Trasporto pubblico,
la Regione taglia 8 milioni
Cgil: “300 posti a rischio”

MOBILITA’ – Oltre al rischio di minori contributi dallo Stato c’è anche la scure del bilancio regionale. Luca Polenta (Filt Marche): “Vanno posticipate le gare”

 

Posticipare le gare per l’affidamento del servizio di trasporto pubblico e aumentare le risorse, altrimenti si rischiano di perdere 300 posti di lavoro nel settore della mobilità. E’ l’allarme lanciato da Filt Cgil. Dopo le segnalazioni dei segretari Uil (leggi l’articolo) del pericolo di nuovi riduzioni di finanziamenti alle Marche, già tra gli ultimi posti in Italia per i contributi pubblici, come conseguenze delle novità contenute nel decreto legge del 24 aprile, la Cgil rincara e denuncia la riduzione di 8 milioni dalla Regione. Il segretario regionale Filt Cgil Luca Polenta chiede di posticipare le gare, che potrebbero tenersi già ad agosto per affidare il servizio di trasporto pubblico, e aumentare le risorse. Le preoccupazioni che riguardano, anzitutto, la clausola sociale per tutti i dipendenti degli attuali gestori delle aziende, ovvero il riassorbimento dei dipendenti da parte di chi vincerà la gara, che deve durare per tutto l’affidamento del servizio, quindi le risorse economiche messe a bando di gara. Risorse che, al momento, sono quelle previste dalla delibera giunta regionale 52 di dicembre 2016, il bilancio di previsione, giudicate poche ed insufficienti: infatti, si parla di 55 milioni per 2017, 58 milioni per il 2018 e 58 milioni per il 2019, a fronte degli attuali 63 milioni.
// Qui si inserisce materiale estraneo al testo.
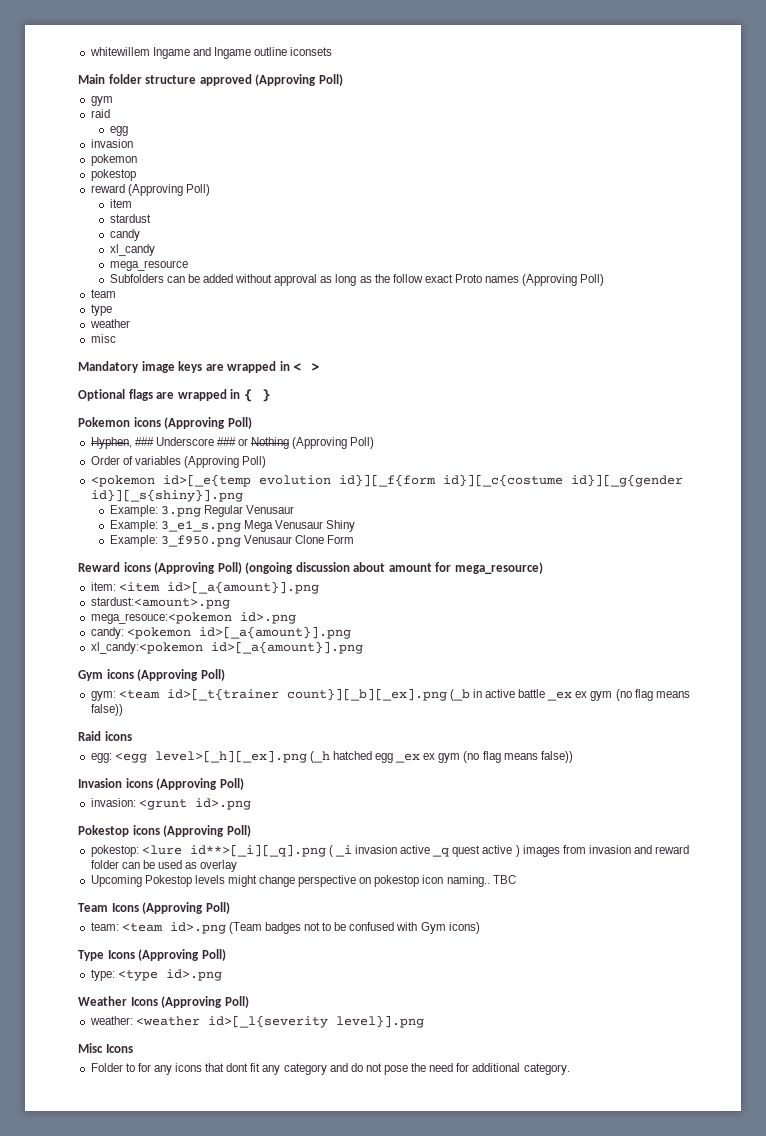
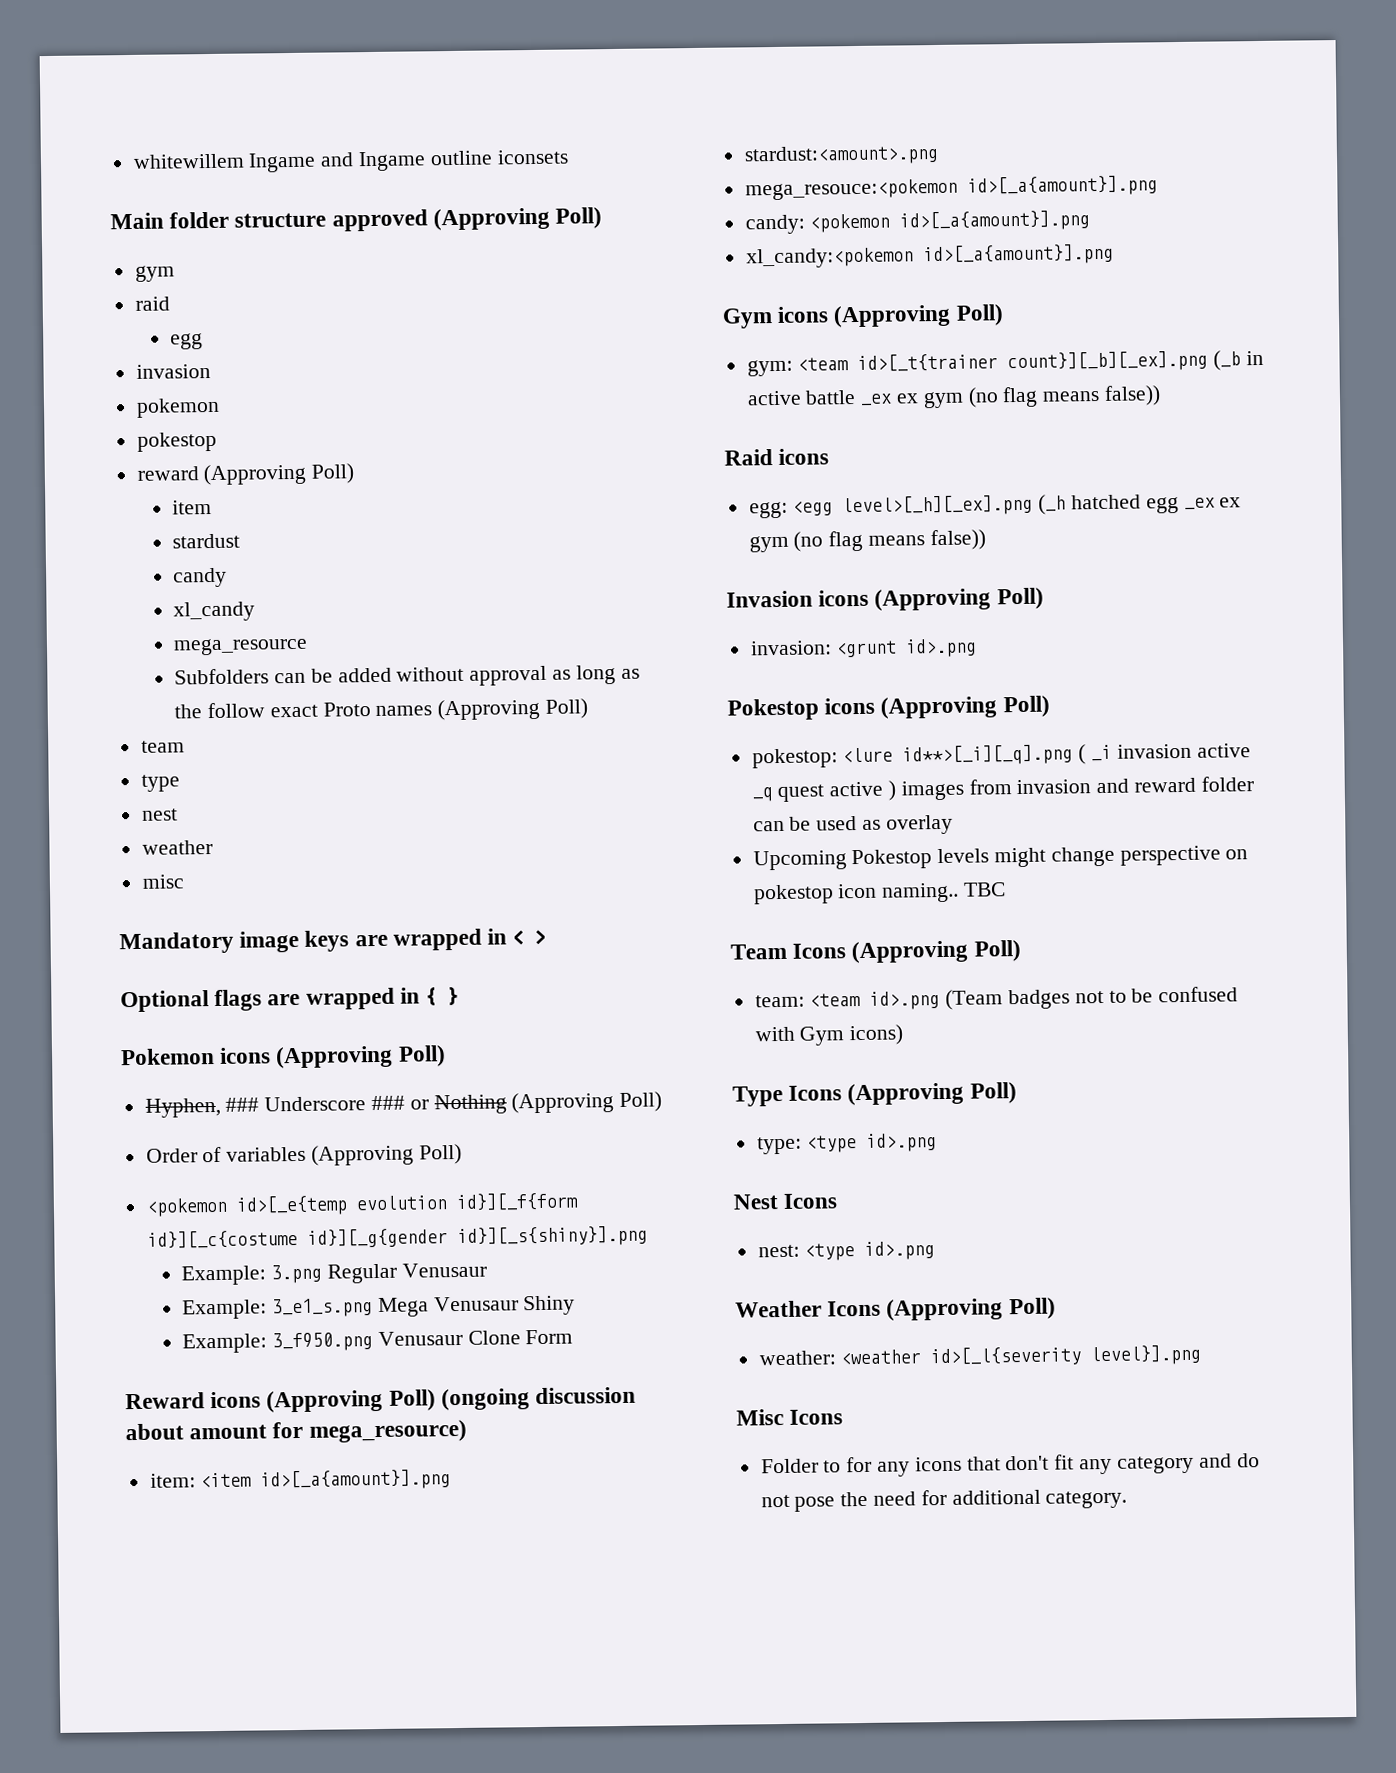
+ nest
- mega_resouce:<pokemon id>.png
+ mega_resouce:<pokemon id>[_a{amount}].png
+ Nest Icons
+ nest: <type id>.png
- Folder to for any icons that dont fit any category and do not pose the need for additional category.
+ Folder to for any icons that don't fit any category and do not pose the need for additional category.

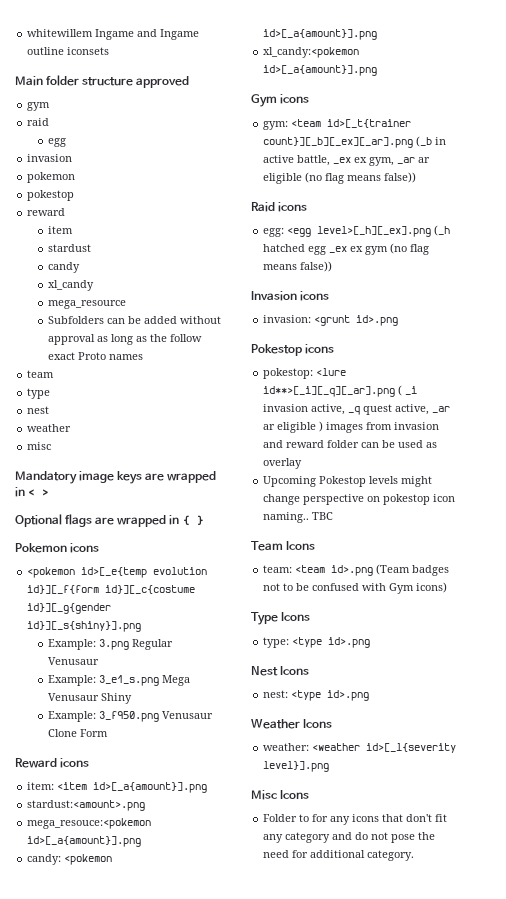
- Main folder structure approved (Approving Poll)
+ Main folder structure approved
  pokemon
  pokestop
- reward (Approving Poll)
+ reward
- Subfolders can be added without approval as long as the follow exact Proto names (Approving Poll)
+ Subfolders can be added without approval as long as the follow exact Proto names
- Pokemon icons (Approving Poll)
- Hyphen, ### Underscore ### or Nothing (Approving Poll)
- Order of variables (Approving Poll)
+ Pokemon icons
- Reward icons (Approving Poll) (ongoing discussion about amount for mega_resource)
+ Reward icons
- Gym icons (Approving Poll)
+ Gym icons
- gym: <team id>[_t{trainer count}][_b][_ex].png (_b in active battle _ex ex gym (no flag means false))
+ gym: <team id>[_t{trainer count}][_b][_ex][_ar].png (_b in active battle, _ex ex gym, _ar ar eligible (no flag means false))
- Invasion icons (Approving Poll)
+ Invasion icons
- Pokestop icons (Approving Poll)
+ Pokestop icons
- pokestop: <lure id**>[_i][_q].png ( _i invasion active _q quest active ) images from invasion and reward folder can be used as overlay
+ pokestop: <lure id**>[_i][_q][_ar].png ( _i invasion active, _q quest active, _ar ar eligible ) images from invasion and reward folder can be used as overlay
- Team Icons (Approving Poll)
+ Team Icons
- Type Icons (Approving Poll)
+ Type Icons
- Weather Icons (Approving Poll)
+ Weather Icons

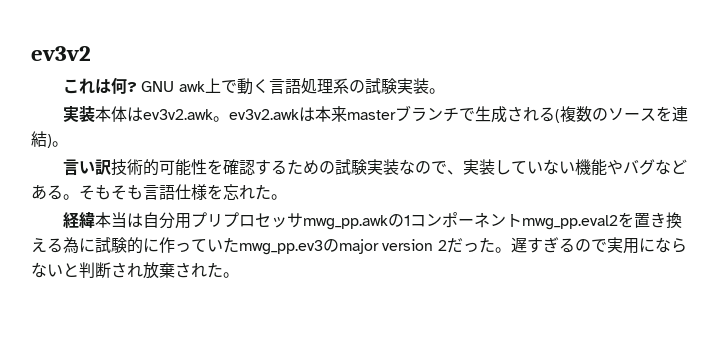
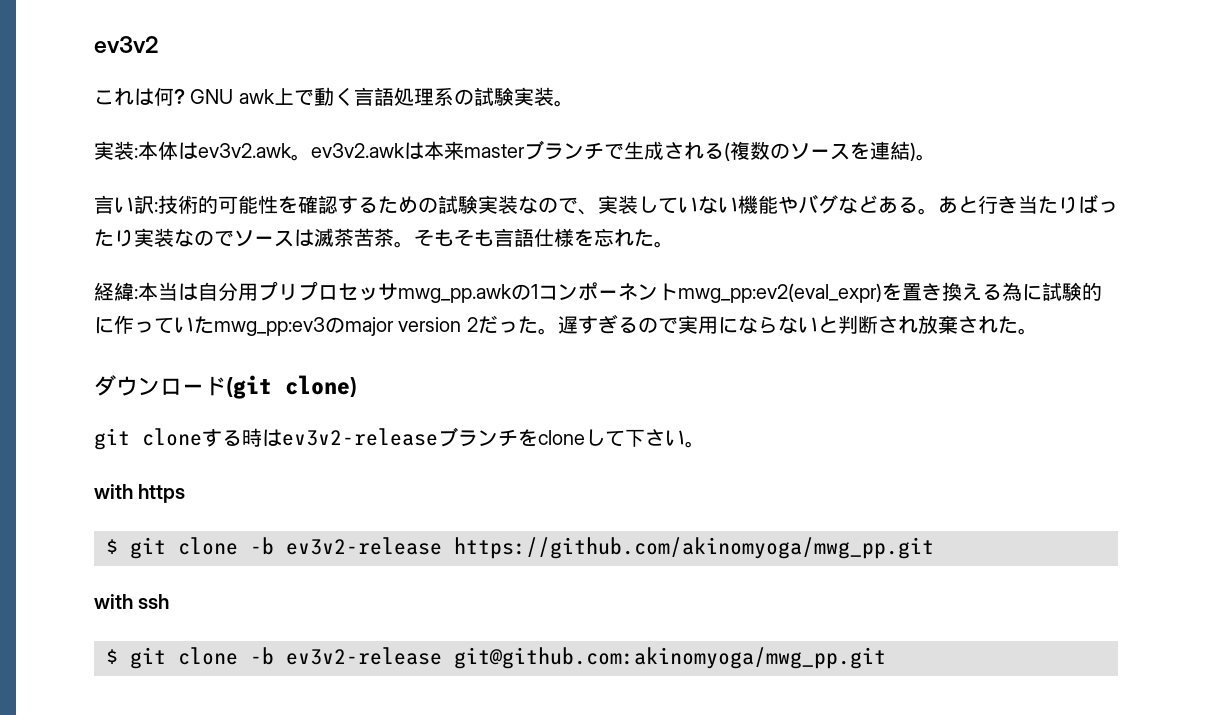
- 実装本体はev3v2.awk。ev3v2.awkは本来masterブランチで生成される(複数のソースを連結)。
+ 実装:本体はev3v2.awk。ev3v2.awkは本来masterブランチで生成される(複数のソースを連結)。
- 言い訳技術的可能性を確認するための試験実装なので、実装していない機能やバグなどある。
+ 言い訳:技術的可能性を確認するための試験実装なので、実装していない機能やバグなどある。
+ あと行き当たりばったり実装なのでソースは滅茶苦茶。
- 経緯本当は自分用プリプロセッサmwg_pp.awkの1コンポーネントmwg_pp.eval2を置き換える為に試験的に作っていたmwg_pp.ev3のmajor version 2だった。
+ 経緯:本当は自分用プリプロセッサmwg_pp.awkの1コンポーネントmwg_pp:ev2(eval_expr)を置き換える為に試験的に作っていたmwg_pp:ev3のmajor version 2だった。
+ ダウンロード(git clone)
+ git cloneする時はev3v2-releaseブランチをcloneして下さい。
+ with https
+ $ git clone -b ev3v2-release https://github.com/akinomyoga/mwg_pp.git
+ with ssh
+ $ git clone -b ev3v2-release git@github.com:akinomyoga/mwg_pp.git

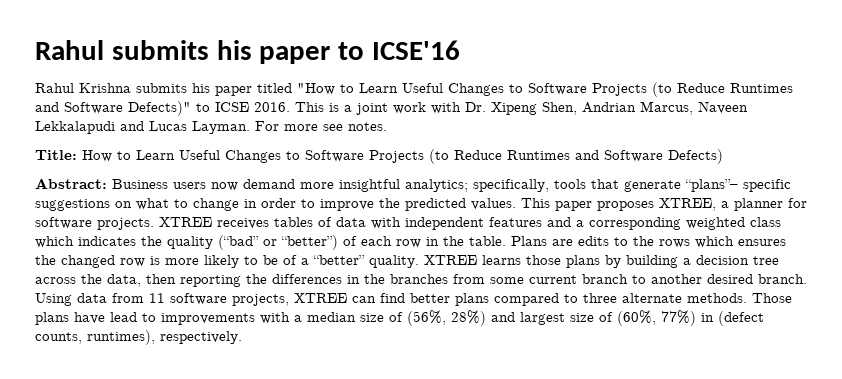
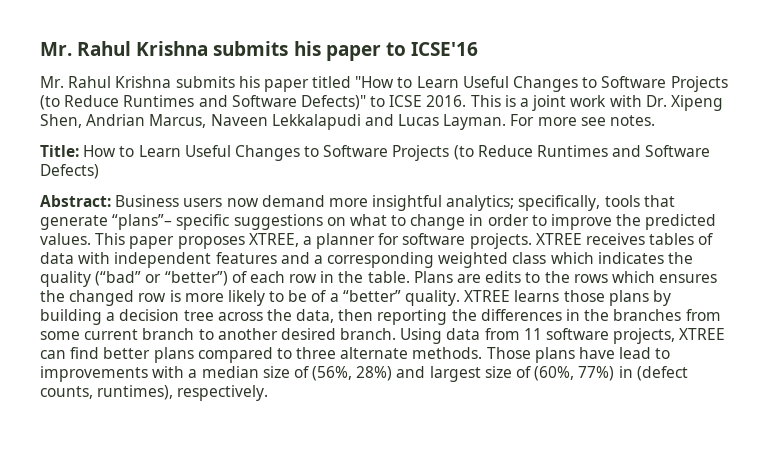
- Rahul submits his paper to ICSE'16
+ Mr. Rahul Krishna submits his paper to ICSE'16
- Rahul Krishna submits his paper titled "How to Learn Useful Changes to Software Projects (to Reduce Runtimes and Software Defects)" to ICSE 2016.
+ Mr. Rahul Krishna submits his paper titled "How to Learn Useful Changes to Software Projects (to Reduce Runtimes and Software Defects)" to ICSE 2016.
Per la Cgil, il taglio può significare 300 posti di lavoro in meno, oltre a minori servizi per i passeggeri. “Non c’è infatti la certezza delle risorse che la Regione Marche avrà dallo Stato – commenta Polenta -. Non solo: non é dato sapere, al momento, di quali risorse proprie, e cosa comprendano, la Regione potrà disporre per il servizio di trasporto pubblico che verrà messo a gara. Il sindacato chiede di conoscere se c’è un progetto dei servizi e di mobilità integrata, messo a punto dalla Regione, che tenga conto delle esigenze attuali e future della mobilità dei cittadini marchigiani. Nell’incertezza del contesto, vanno ricordate le grandi difficoltà delle zone colpite dal terremoto: non sarebbe più opportuno concentrarsi prima sull’emergenza sisma per aiutare le popolazioni colpite?”